- AVAILABLE RECORDS:
—————
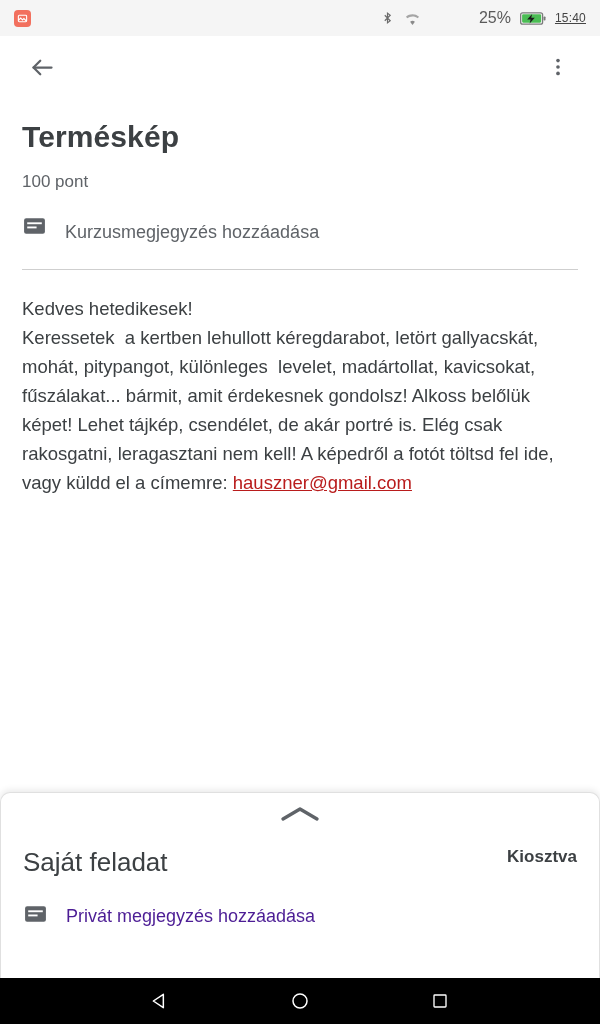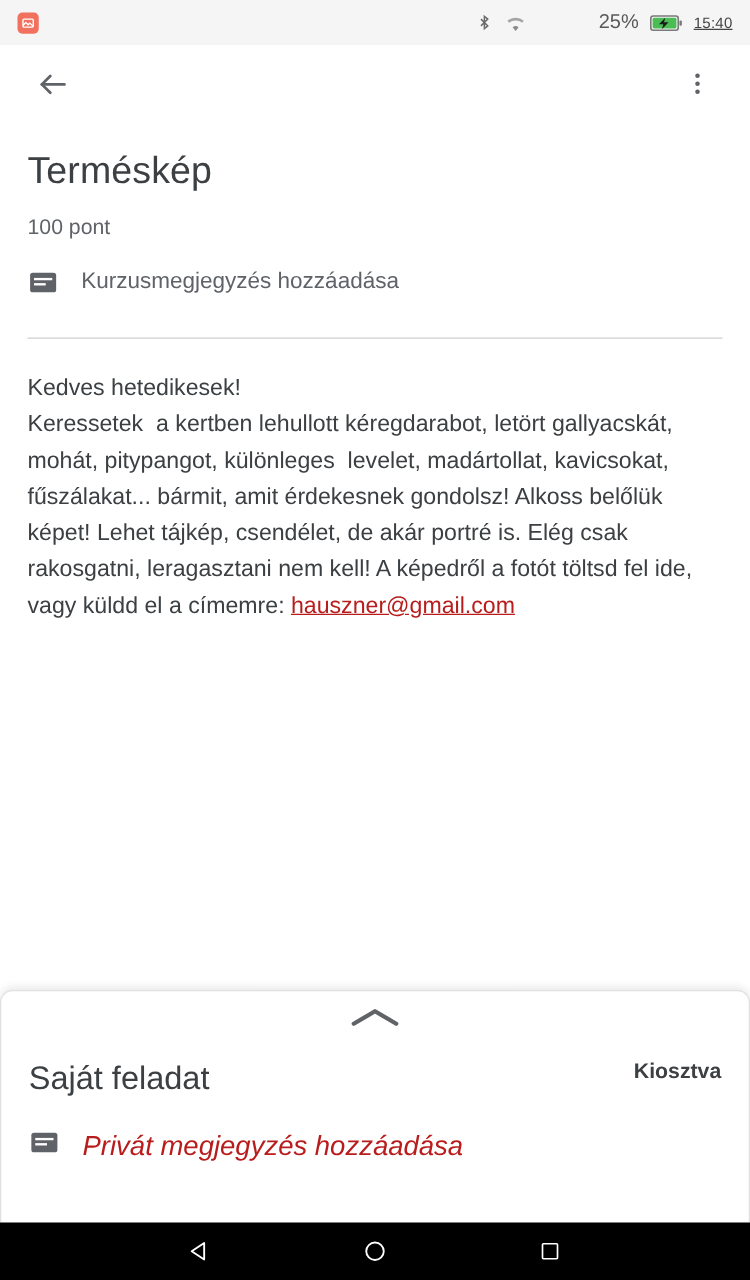--- a/index.html
+++ b/index.html
@@ -70,32 +70,32 @@
   
   .content {
     flex: 1 1 auto;
     padding: 0 22px;
     overflow: hidden;
     position: relative;
   }
   .title {
     font-size: 30px;
     color: #3c4043;
-    font-weight: 400;
+    font-weight: 700;
     margin-top: 22px;
     letter-spacing: 0.1px;
   }
   .points {
     font-size: 17px;
     color: #5f6368;
     margin-top: 18px;
   }
   .comment-row {
     display: flex;
-    align-items: flex-start;
+    align-items: flex-end;
     gap: 18px;
     margin-top: 22px;
     cursor: pointer;
   }
   .comment-row .label {
     font-size: 18px;
     color: #5f6368;
   }
   .divider {
     height: 1px;
@@ -154,23 +154,22 @@
     font-weight: bold;
   }
   .private-row {
     display: flex;
     align-items: center;
     gap: 18px;
     margin-top: 24px;
     cursor: pointer;
   }
   .private-row .label {
-    font-size: 22px;
-    color: #b91c1c;
-    font-style: italic;
+    font-size: 18px;
+    color: #4c1d95;
   }
 
   
   .navbar {
     position: absolute;
     left: 0; right: 0; bottom: 0;
     height: 46px;
     background: #000000;
     display: flex;
     align-items: center;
—————
- REQUIREMENT:
Keep the pictures out of your copy, and repeat every entry above exactly.

- PROBLEM SOLUTION:
--- a/index.html
+++ b/index.html
@@ -70,32 +70,32 @@
   
   .content {
     flex: 1 1 auto;
     padding: 0 22px;
     overflow: hidden;
     position: relative;
   }
   .title {
     font-size: 30px;
     color: #3c4043;
-    font-weight: 400;
+    font-weight: 700;
     margin-top: 22px;
     letter-spacing: 0.1px;
   }
   .points {
     font-size: 17px;
     color: #5f6368;
     margin-top: 18px;
   }
   .comment-row {
     display: flex;
-    align-items: flex-start;
+    align-items: flex-end;
     gap: 18px;
     margin-top: 22px;
     cursor: pointer;
   }
   .comment-row .label {
     font-size: 18px;
     color: #5f6368;
   }
   .divider {
     height: 1px;
@@ -154,23 +154,22 @@
     font-weight: bold;
   }
   .private-row {
     display: flex;
     align-items: center;
     gap: 18px;
     margin-top: 24px;
     cursor: pointer;
   }
   .private-row .label {
-    font-size: 22px;
-    color: #b91c1c;
-    font-style: italic;
+    font-size: 18px;
+    color: #4c1d95;
   }
 
   
   .navbar {
     position: absolute;
     left: 0; right: 0; bottom: 0;
     height: 46px;
     background: #000000;
     display: flex;
     align-items: center;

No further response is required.